*Work to complete*: The answer must be a word-for-word copy of the records below, with every picture left out.

*Records supplied*:
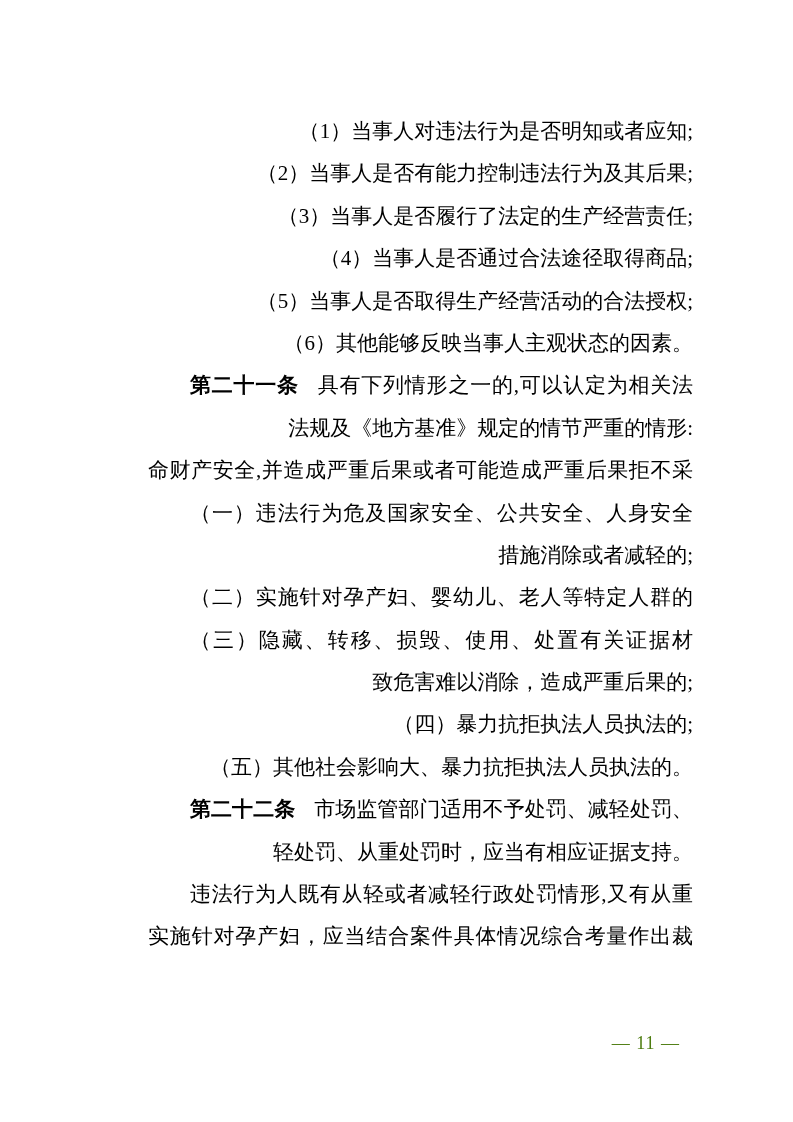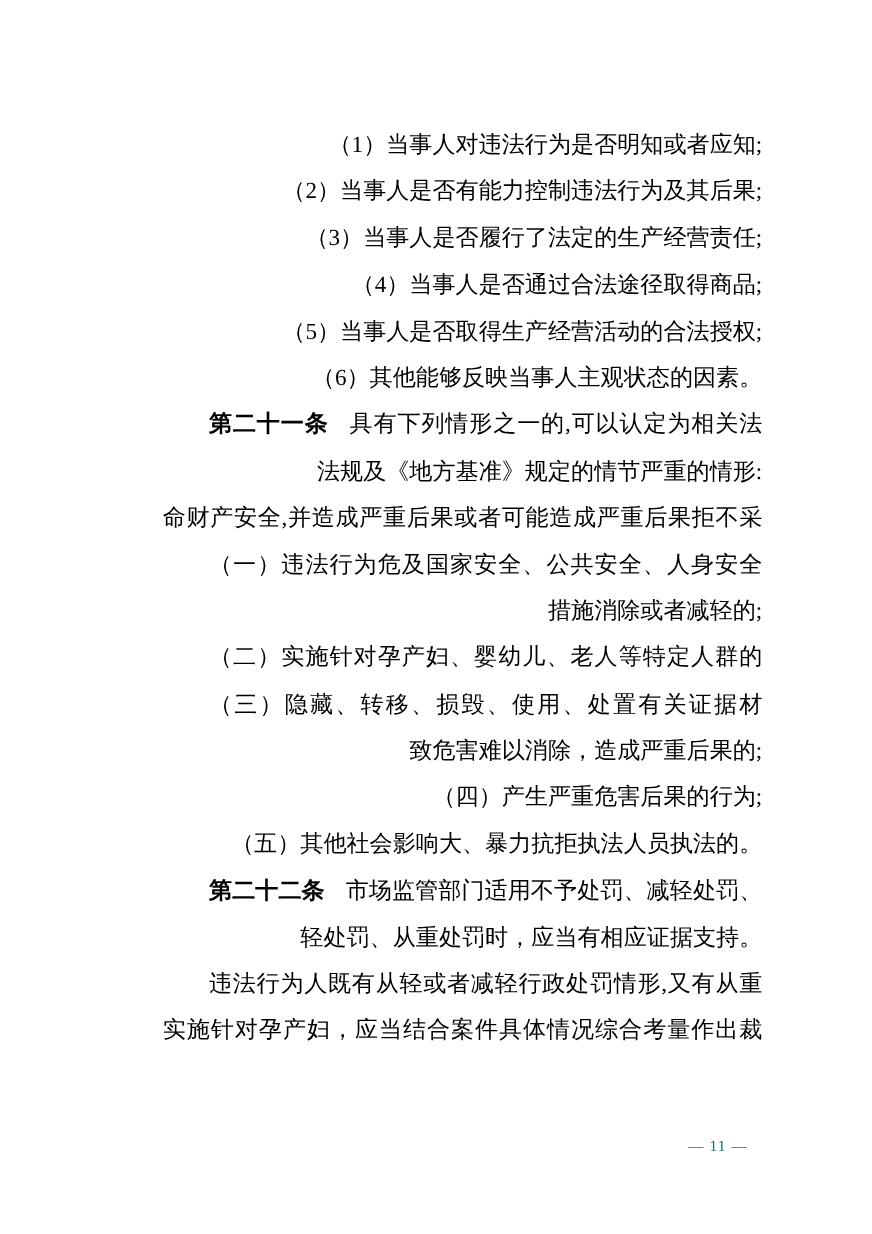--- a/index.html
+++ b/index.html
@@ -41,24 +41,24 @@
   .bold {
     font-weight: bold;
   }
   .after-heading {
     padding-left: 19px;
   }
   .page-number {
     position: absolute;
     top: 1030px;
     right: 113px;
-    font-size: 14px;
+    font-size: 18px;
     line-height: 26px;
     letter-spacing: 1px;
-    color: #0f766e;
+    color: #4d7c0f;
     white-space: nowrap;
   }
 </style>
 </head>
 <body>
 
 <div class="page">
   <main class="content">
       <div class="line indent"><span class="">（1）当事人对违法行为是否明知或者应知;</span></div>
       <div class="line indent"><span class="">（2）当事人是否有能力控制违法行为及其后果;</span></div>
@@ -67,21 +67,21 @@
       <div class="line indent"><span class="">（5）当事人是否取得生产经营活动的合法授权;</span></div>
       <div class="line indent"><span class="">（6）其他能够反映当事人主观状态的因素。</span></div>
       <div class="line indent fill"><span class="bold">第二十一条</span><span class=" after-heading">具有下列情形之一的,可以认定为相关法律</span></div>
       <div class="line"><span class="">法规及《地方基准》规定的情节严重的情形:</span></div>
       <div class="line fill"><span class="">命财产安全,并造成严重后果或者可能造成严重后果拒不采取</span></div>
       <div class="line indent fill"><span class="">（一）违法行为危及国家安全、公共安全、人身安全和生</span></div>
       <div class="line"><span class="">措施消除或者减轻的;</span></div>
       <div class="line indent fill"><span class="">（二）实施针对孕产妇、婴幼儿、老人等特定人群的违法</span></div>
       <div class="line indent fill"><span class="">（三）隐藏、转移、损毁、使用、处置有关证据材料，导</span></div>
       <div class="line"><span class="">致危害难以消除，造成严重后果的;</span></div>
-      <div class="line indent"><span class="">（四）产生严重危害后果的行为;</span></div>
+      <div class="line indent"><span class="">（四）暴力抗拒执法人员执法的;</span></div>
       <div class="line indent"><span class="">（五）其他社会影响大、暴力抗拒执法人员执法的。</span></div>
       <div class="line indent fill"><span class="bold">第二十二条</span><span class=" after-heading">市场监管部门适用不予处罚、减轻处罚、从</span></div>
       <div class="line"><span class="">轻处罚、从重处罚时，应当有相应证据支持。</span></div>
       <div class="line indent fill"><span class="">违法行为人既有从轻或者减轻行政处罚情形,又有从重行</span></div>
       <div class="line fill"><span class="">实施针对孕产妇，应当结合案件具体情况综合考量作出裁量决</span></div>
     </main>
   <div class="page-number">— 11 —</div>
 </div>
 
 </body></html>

*Answer section*:
--- a/index.html
+++ b/index.html
@@ -41,24 +41,24 @@
   .bold {
     font-weight: bold;
   }
   .after-heading {
     padding-left: 19px;
   }
   .page-number {
     position: absolute;
     top: 1030px;
     right: 113px;
-    font-size: 14px;
+    font-size: 18px;
     line-height: 26px;
     letter-spacing: 1px;
-    color: #0f766e;
+    color: #4d7c0f;
     white-space: nowrap;
   }
 </style>
 </head>
 <body>
 
 <div class="page">
   <main class="content">
       <div class="line indent"><span class="">（1）当事人对违法行为是否明知或者应知;</span></div>
       <div class="line indent"><span class="">（2）当事人是否有能力控制违法行为及其后果;</span></div>
@@ -67,21 +67,21 @@
       <div class="line indent"><span class="">（5）当事人是否取得生产经营活动的合法授权;</span></div>
       <div class="line indent"><span class="">（6）其他能够反映当事人主观状态的因素。</span></div>
       <div class="line indent fill"><span class="bold">第二十一条</span><span class=" after-heading">具有下列情形之一的,可以认定为相关法律</span></div>
       <div class="line"><span class="">法规及《地方基准》规定的情节严重的情形:</span></div>
       <div class="line fill"><span class="">命财产安全,并造成严重后果或者可能造成严重后果拒不采取</span></div>
       <div class="line indent fill"><span class="">（一）违法行为危及国家安全、公共安全、人身安全和生</span></div>
       <div class="line"><span class="">措施消除或者减轻的;</span></div>
       <div class="line indent fill"><span class="">（二）实施针对孕产妇、婴幼儿、老人等特定人群的违法</span></div>
       <div class="line indent fill"><span class="">（三）隐藏、转移、损毁、使用、处置有关证据材料，导</span></div>
       <div class="line"><span class="">致危害难以消除，造成严重后果的;</span></div>
-      <div class="line indent"><span class="">（四）产生严重危害后果的行为;</span></div>
+      <div class="line indent"><span class="">（四）暴力抗拒执法人员执法的;</span></div>
       <div class="line indent"><span class="">（五）其他社会影响大、暴力抗拒执法人员执法的。</span></div>
       <div class="line indent fill"><span class="bold">第二十二条</span><span class=" after-heading">市场监管部门适用不予处罚、减轻处罚、从</span></div>
       <div class="line"><span class="">轻处罚、从重处罚时，应当有相应证据支持。</span></div>
       <div class="line indent fill"><span class="">违法行为人既有从轻或者减轻行政处罚情形,又有从重行</span></div>
       <div class="line fill"><span class="">实施针对孕产妇，应当结合案件具体情况综合考量作出裁量决</span></div>
     </main>
   <div class="page-number">— 11 —</div>
 </div>
 
 </body></html>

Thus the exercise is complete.